WHAT THE TASK REQUIRES:
Check each line of the data for "different" and select those that have it.

Before and after images
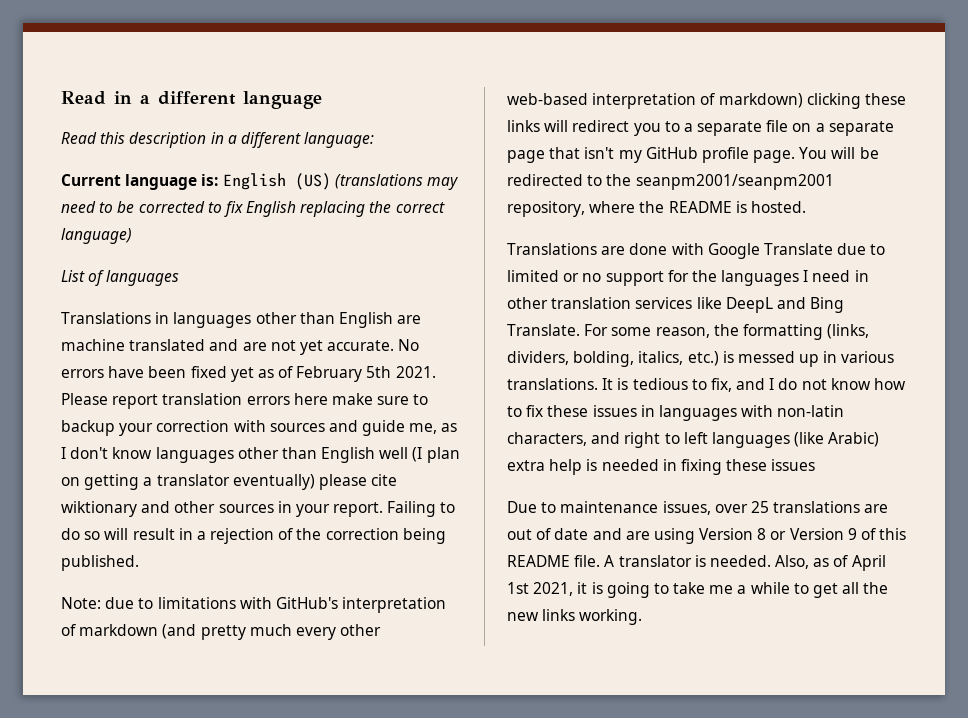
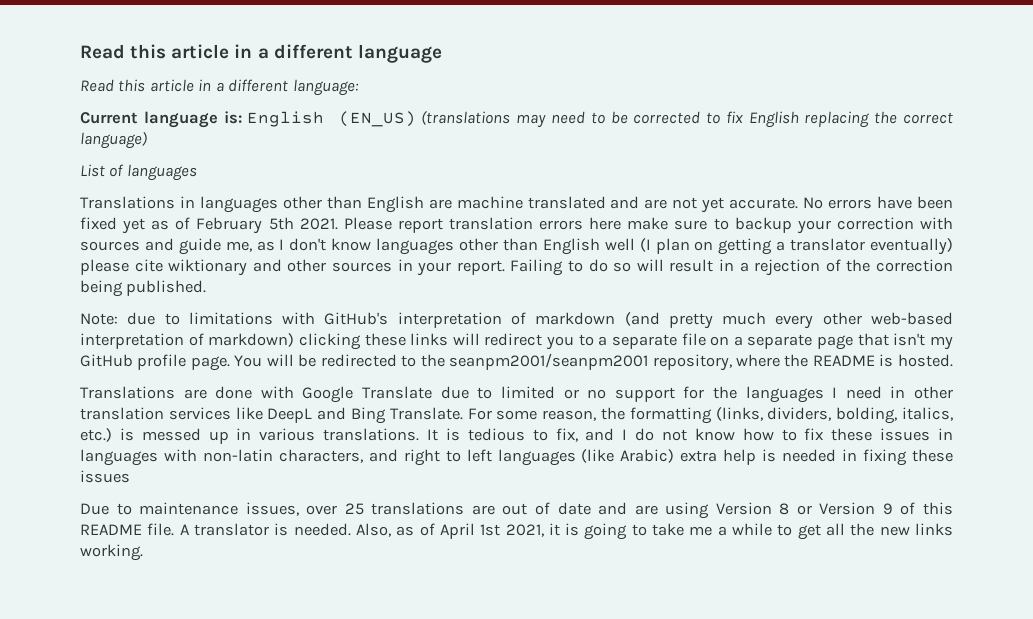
- Read in a different language
+ Read this article in a different language
- Read this description in a different language:
+ Read this article in a different language:
- Current language is: English (US) (translations may need to be corrected to fix English replacing the correct language)
+ Current language is: English (EN_US) (translations may need to be corrected to fix English replacing the correct language)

EXPECTED ANSWER:
- Read in a different language
+ Read this article in a different language
- Read this description in a different language:
+ Read this article in a different language:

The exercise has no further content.